EXERCISE
The following data has a line with "from within Obsidian" and a line with "SettingsAdapter (11 tests)". Write out exactly those lines and all the lines between them.

TASK MATERIAL
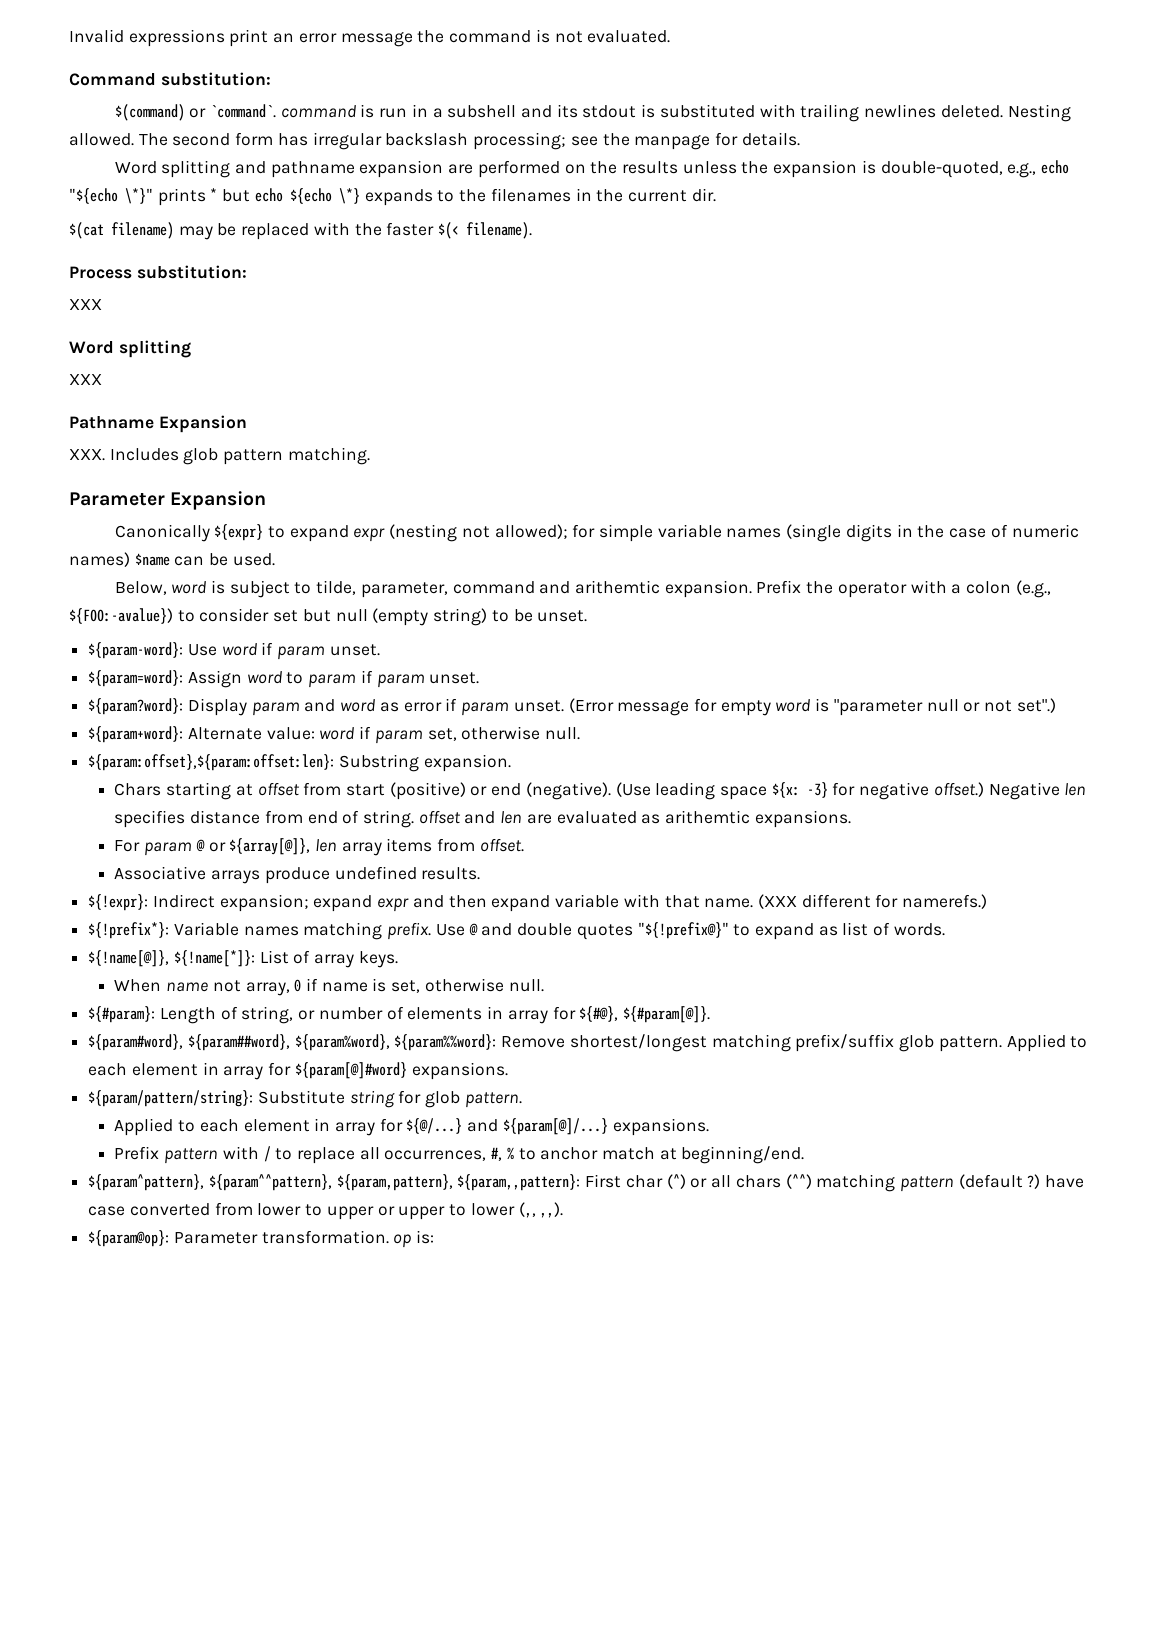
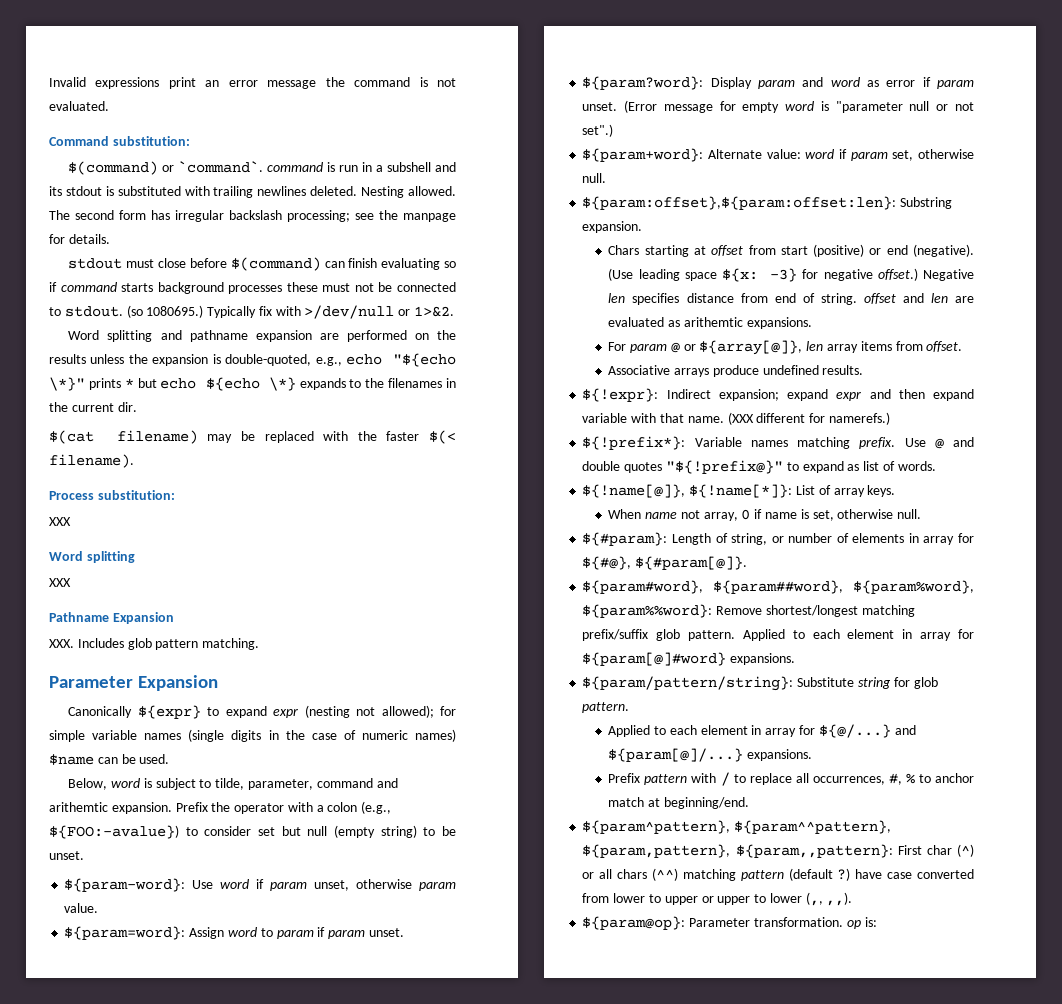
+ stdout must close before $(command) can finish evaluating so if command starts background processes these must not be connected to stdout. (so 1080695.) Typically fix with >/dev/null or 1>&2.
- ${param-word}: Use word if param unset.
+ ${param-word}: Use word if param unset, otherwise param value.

--

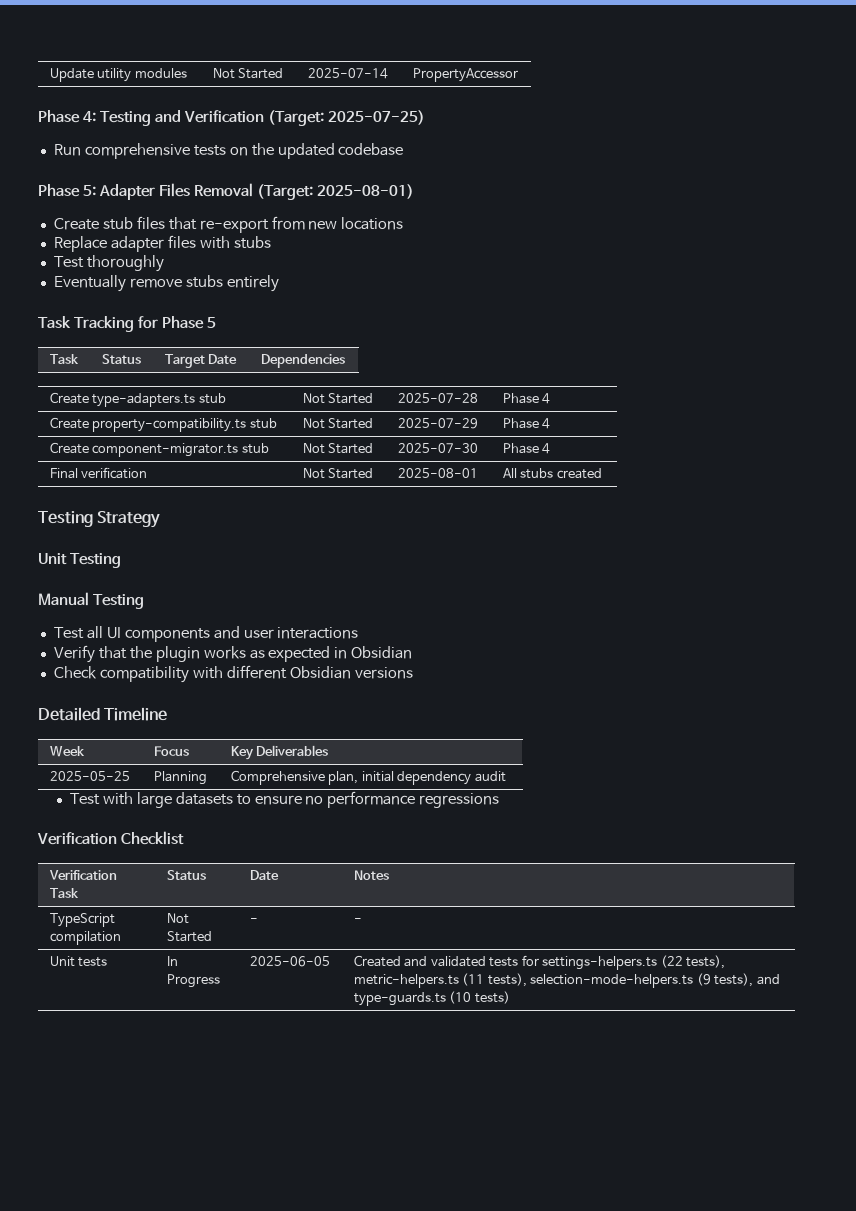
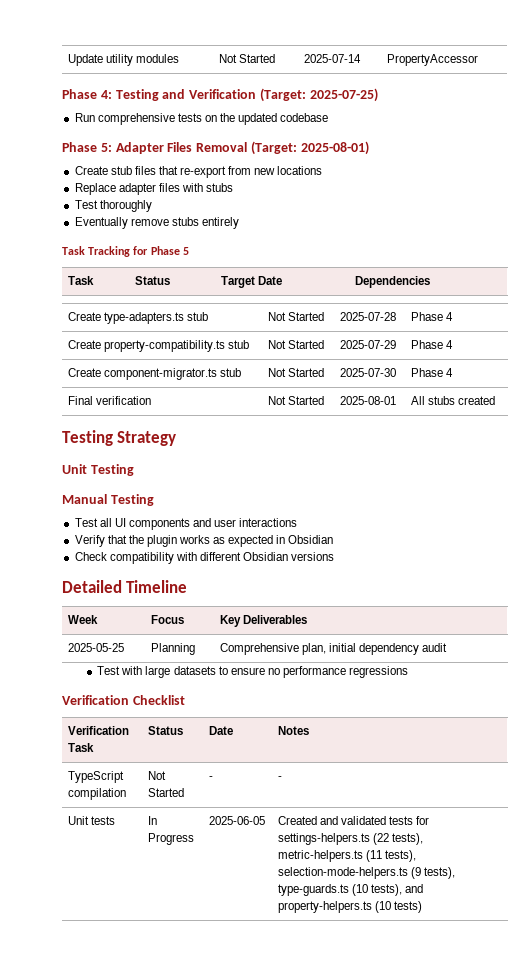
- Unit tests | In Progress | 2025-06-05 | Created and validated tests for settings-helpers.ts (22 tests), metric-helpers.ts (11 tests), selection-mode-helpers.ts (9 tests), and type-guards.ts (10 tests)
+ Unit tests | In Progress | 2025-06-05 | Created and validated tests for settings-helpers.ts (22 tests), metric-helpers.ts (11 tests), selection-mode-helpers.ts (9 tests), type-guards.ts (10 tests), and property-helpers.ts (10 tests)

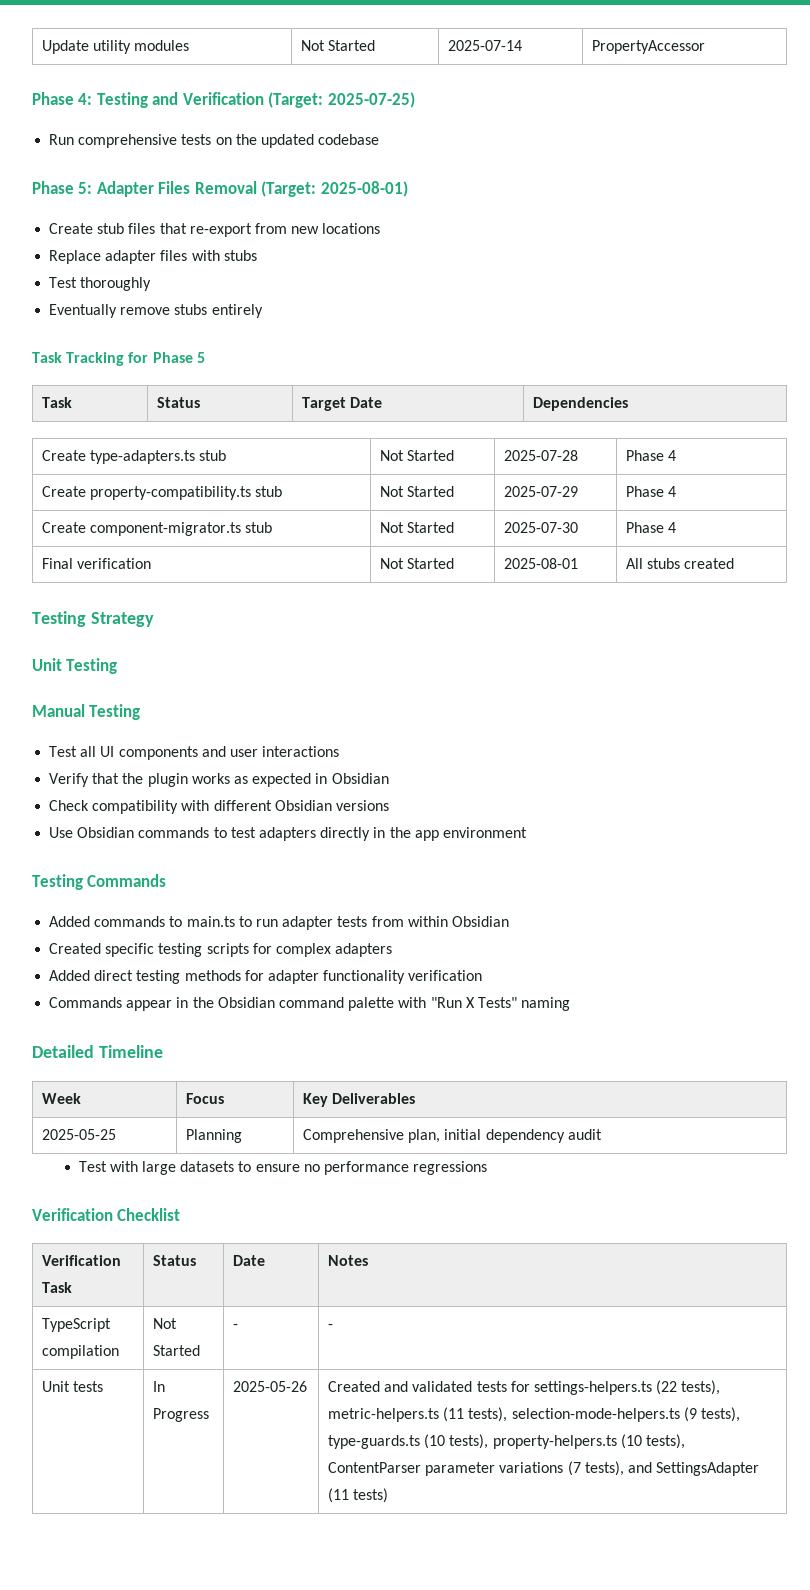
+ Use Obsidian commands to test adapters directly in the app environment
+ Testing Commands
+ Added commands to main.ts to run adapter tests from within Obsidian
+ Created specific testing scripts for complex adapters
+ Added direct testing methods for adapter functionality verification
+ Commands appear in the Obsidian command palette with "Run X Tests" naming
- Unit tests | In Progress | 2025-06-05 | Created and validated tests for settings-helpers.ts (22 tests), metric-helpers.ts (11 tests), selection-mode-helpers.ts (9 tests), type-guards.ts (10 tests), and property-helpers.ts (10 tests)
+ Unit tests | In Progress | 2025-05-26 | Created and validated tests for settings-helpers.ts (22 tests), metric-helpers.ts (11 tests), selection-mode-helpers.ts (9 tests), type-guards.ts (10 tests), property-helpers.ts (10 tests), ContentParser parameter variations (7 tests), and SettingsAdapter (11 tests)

TASK ANSWER
+ Added commands to main.ts to run adapter tests from within Obsidian
+ Created specific testing scripts for complex adapters
+ Added direct testing methods for adapter functionality verification
+ Commands appear in the Obsidian command palette with "Run X Tests" naming
- Unit tests | In Progress | 2025-06-05 | Created and validated tests for settings-helpers.ts (22 tests), metric-helpers.ts (11 tests), selection-mode-helpers.ts (9 tests), type-guards.ts (10 tests), and property-helpers.ts (10 tests)
+ Unit tests | In Progress | 2025-05-26 | Created and validated tests for settings-helpers.ts (22 tests), metric-helpers.ts (11 tests), selection-mode-helpers.ts (9 tests), type-guards.ts (10 tests), property-helpers.ts (10 tests), ContentParser parameter variations (7 tests), and SettingsAdapter (11 tests)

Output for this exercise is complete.